I have to be honest. Since the break up, if I were to speak for myself, not thinking about anyone else or anything, I have to say that I was quite happy. I felt liberated, like a weight has finally been lifted. I don't know why.
It's not that I don't love him. God knows I do. I was only sad because he was sad. Because he was crying and pining for me. I couldn't take his sad calls, his long messages. They crushed me because it showed I hurt him so bad. And it made me feel guilty because I was fine, on the outside.
Inside is a different story. I really don't know what to feel. Maybe I wasn't as broken as he is because to me, our relationship has been dead for a long time. I don't know how he didn't see it. Maybe it was my fault. I was stupid enough to pretend everything was okay because I wanted to try all I could to make things work. But they didn't. The sparks were gone and my heart felt heavy.

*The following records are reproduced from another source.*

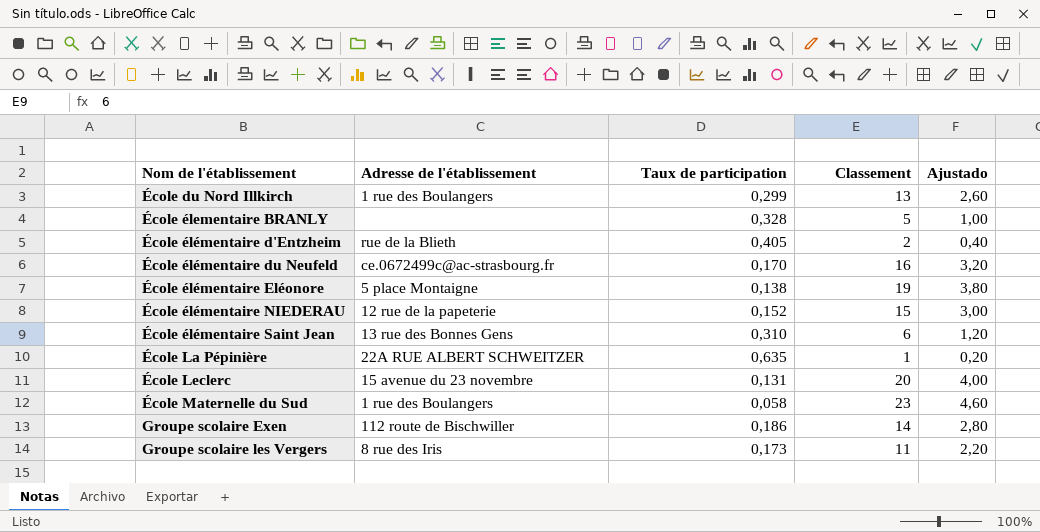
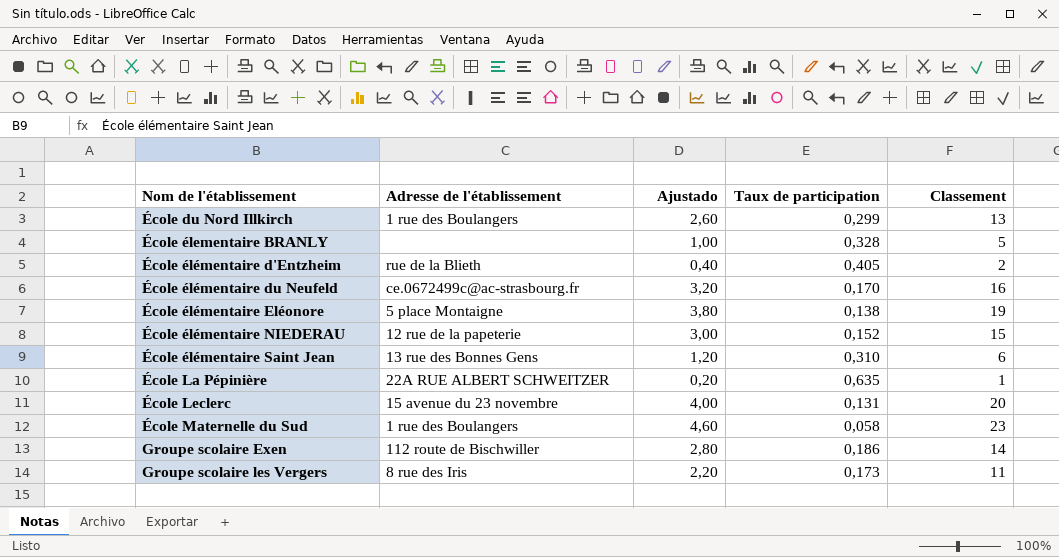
column Ajustado | position: 5 -> 3

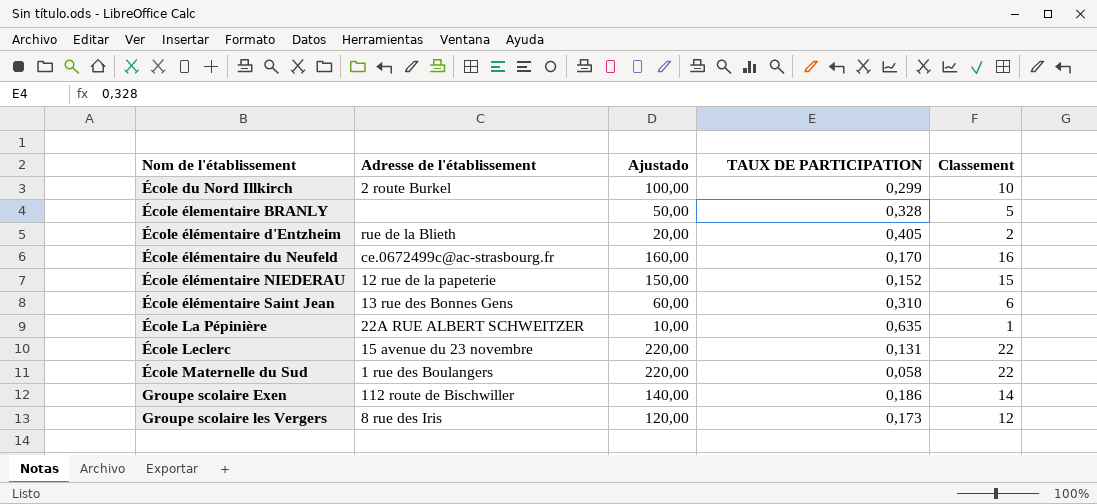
column Ajustado | formula: [Classement] * 0,2 -> [Classement] * 10
column name: Taux de participation -> TAUX DE PARTICIPATION
row École élémentaire Eléonore: 5 place Montaigne | 3,80 | 0,138 | 19 -> none
École du Nord Illkirch | Adresse de l'établissement: 1 rue des Boulangers -> 2 route Burkel
École du Nord Illkirch | Classement: 13 -> 10
École Leclerc | Classement: 20 -> 22
École Maternelle du Sud | Classement: 23 -> 22
Groupe scolaire les Vergers | Classement: 11 -> 12

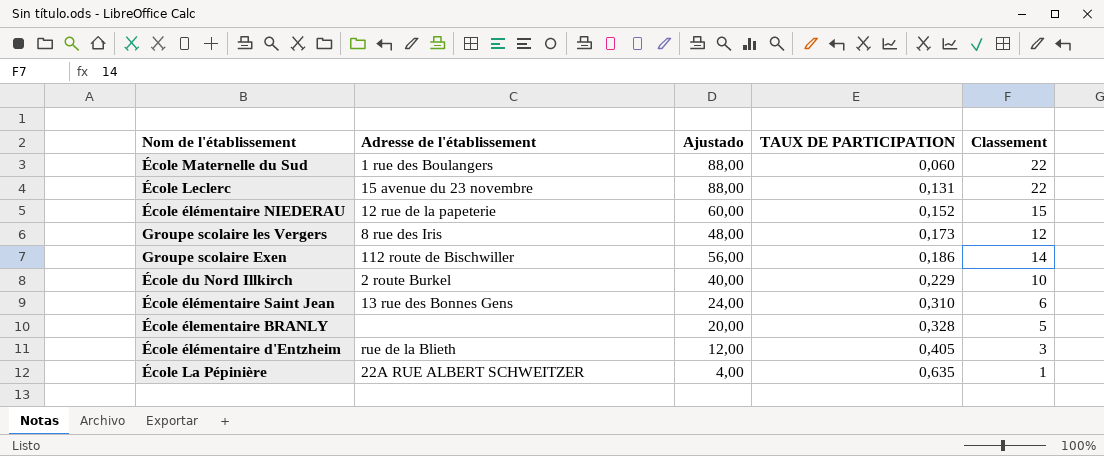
row order: Nom de l'établissement ascending -> TAUX DE PARTICIPATION ascending
column Ajustado | formula: [Classement] * 10 -> [Classement] * 4
row École élémentaire du Neufeld: ce.0672499c@ac-strasbourg.fr | 160,00 | 0,170 | 16 -> none
École Maternelle du Sud | TAUX DE PARTICIPATION: 0,058 -> 0,060
École du Nord Illkirch | TAUX DE PARTICIPATION: 0,299 -> 0,229
École élémentaire d'Entzheim | Classement: 2 -> 3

I know so many people are going to hate me for this. There might be judgement and criticism of what an ass I am. But I can't deny it. He was right all along. I've wanted to leave for quite some time now. I just didn't have the guts to say it. The reason for me wanting to leave? I just don't know. My heart changed. I love him. I really do. It's just that, you can love someone in so many ways. I realized I could never love him the way he loved me.
It's selfish of me, I know that. I hate myself for it. I wanted him to be happy. But now that he is, when he's taken that first step towards recovery, my heart sinks. I don't want to be left behind. I don't want to be just a part of his past. I couldn't take it, his messages with the smileys in it, they were even worse than the 3 a.m. phone calls of him sniffling.

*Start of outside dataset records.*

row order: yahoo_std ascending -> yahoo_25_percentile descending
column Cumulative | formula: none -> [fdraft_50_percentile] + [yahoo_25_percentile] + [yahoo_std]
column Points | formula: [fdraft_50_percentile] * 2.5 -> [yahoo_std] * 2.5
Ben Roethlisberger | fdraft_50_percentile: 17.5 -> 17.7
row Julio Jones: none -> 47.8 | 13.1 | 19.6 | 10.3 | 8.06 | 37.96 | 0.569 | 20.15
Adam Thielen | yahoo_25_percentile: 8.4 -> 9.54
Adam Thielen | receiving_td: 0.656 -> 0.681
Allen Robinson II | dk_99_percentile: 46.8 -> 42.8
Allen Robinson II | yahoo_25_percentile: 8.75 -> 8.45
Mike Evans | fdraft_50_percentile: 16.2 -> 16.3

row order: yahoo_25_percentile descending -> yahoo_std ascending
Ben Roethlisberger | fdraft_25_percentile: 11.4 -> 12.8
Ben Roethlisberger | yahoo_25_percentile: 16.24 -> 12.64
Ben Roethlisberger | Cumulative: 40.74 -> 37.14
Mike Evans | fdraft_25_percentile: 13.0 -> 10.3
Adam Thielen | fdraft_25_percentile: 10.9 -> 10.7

I haven't moved on. Sure, he may think I'm happy. I've been going out a lot, shopped a bit, ate a lot. But I think all I've been doing is running away from all this. I don't want to deal with reality. I want it all to just go away. And now he's decided to walk away. I should be happy, right?

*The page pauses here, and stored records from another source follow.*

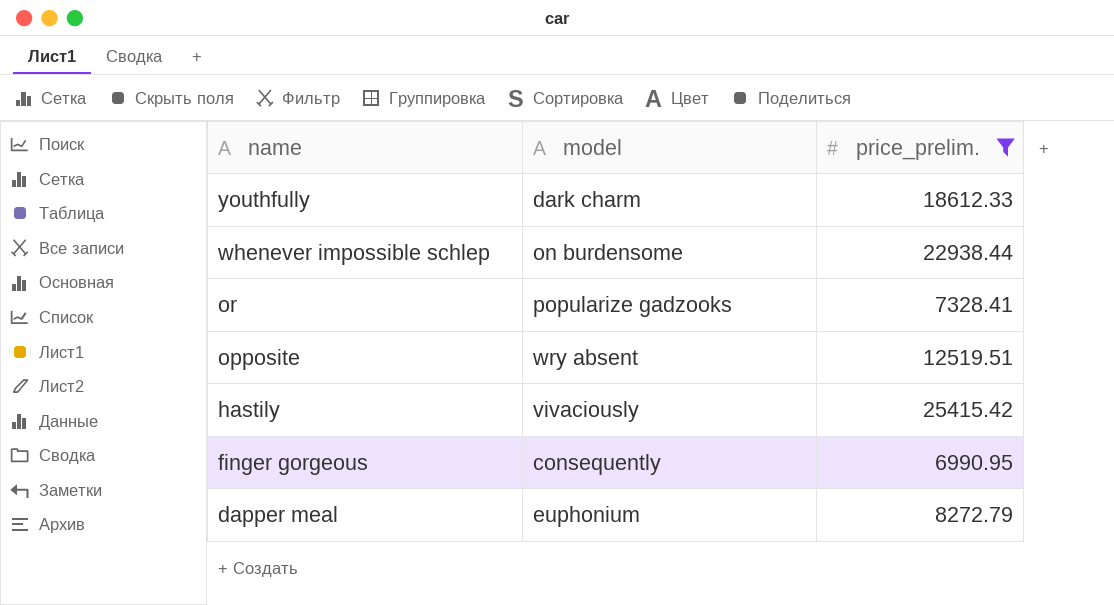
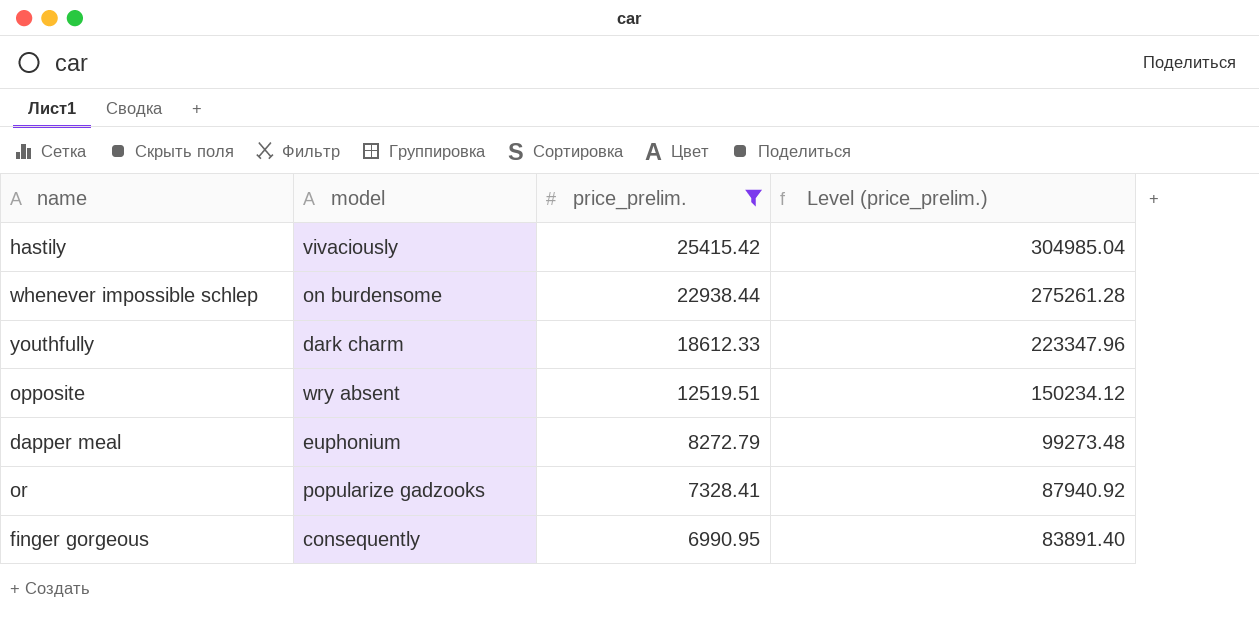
row order: name descending -> price_prelim. descending
column Level (price_prelim.) | formula: none -> [price_prelim.] * 12

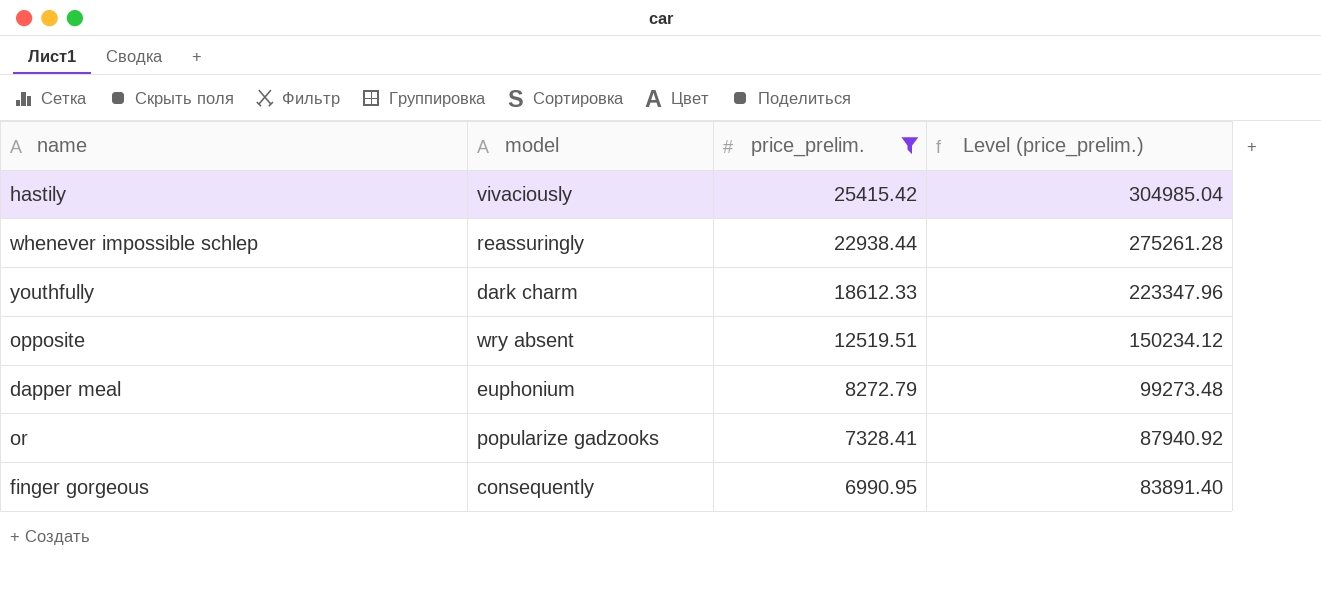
whenever impossible schlep | model: on burdensome -> reassuringly

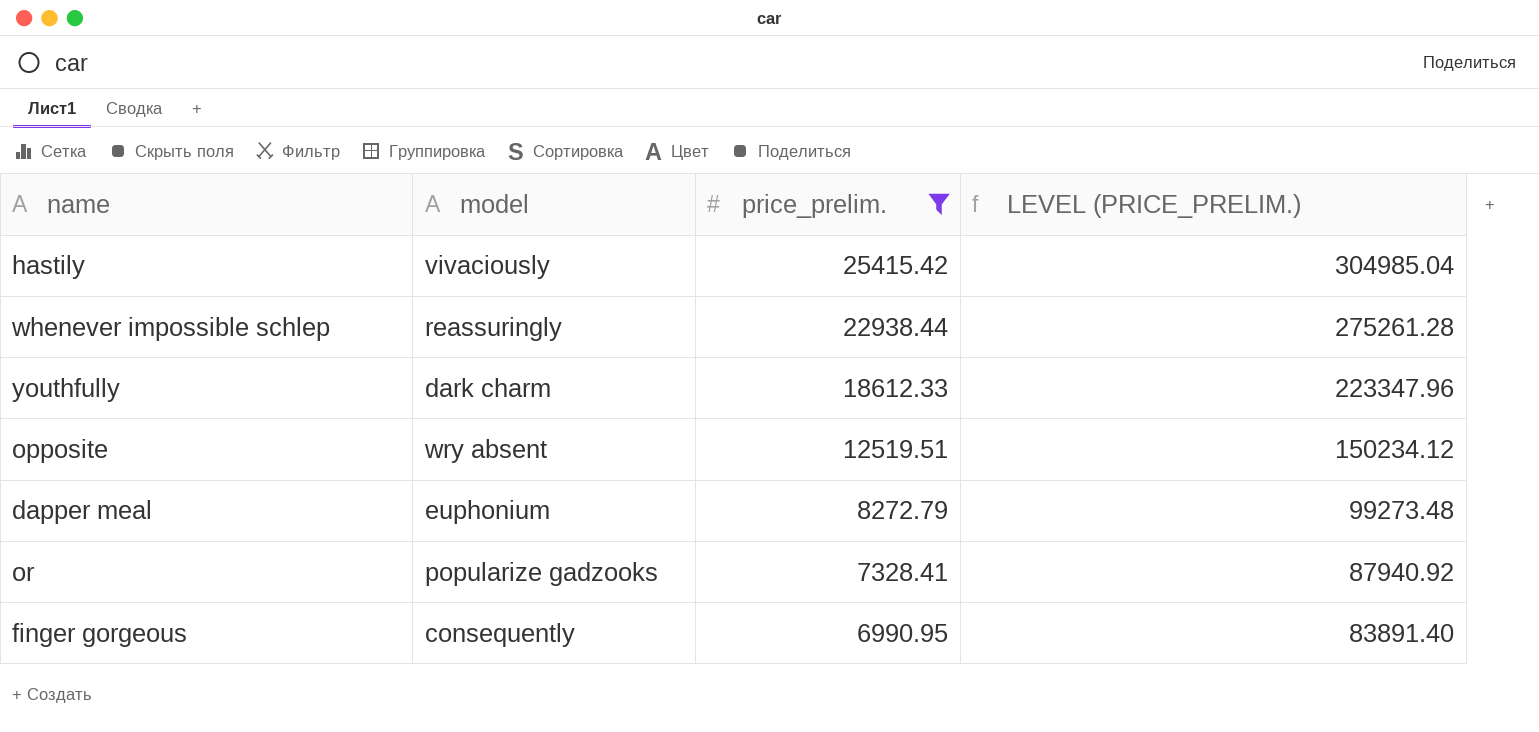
column name: Level (price_prelim.) -> LEVEL (PRICE_PRELIM.)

In a way, you could say that I don't miss him. Not him, maybe. But I miss the good times we had. How he could make me laugh. His nicknames for me, the little games we played. I'm constantly reminded of the times we spent together. I smile at them, think of them fondly. But now that he's moved on, it just kills me.
I didn't know that when he said he wanted to break up, he was actually waiting for me to say no and come rushing to him. I am not a mind reader. And maybe, just maybe, a part of me wanted to break up.
I am such a selfish bitch. I hope you see now why I hate myself.
I don't know what is this I'm feeling. So many thoughts in my head, and not one of them is rational. Don't suggest that I go see him and ask to give this relationship one more try. I can't bear it if we got back together and either one of us screws things up again, which I'm sure will happen. And I just can't forget all those feelings I had, the weeks before the break up.
The answer is obvious. I need to get myself in check, straighten up, and move on. If only it were that easy.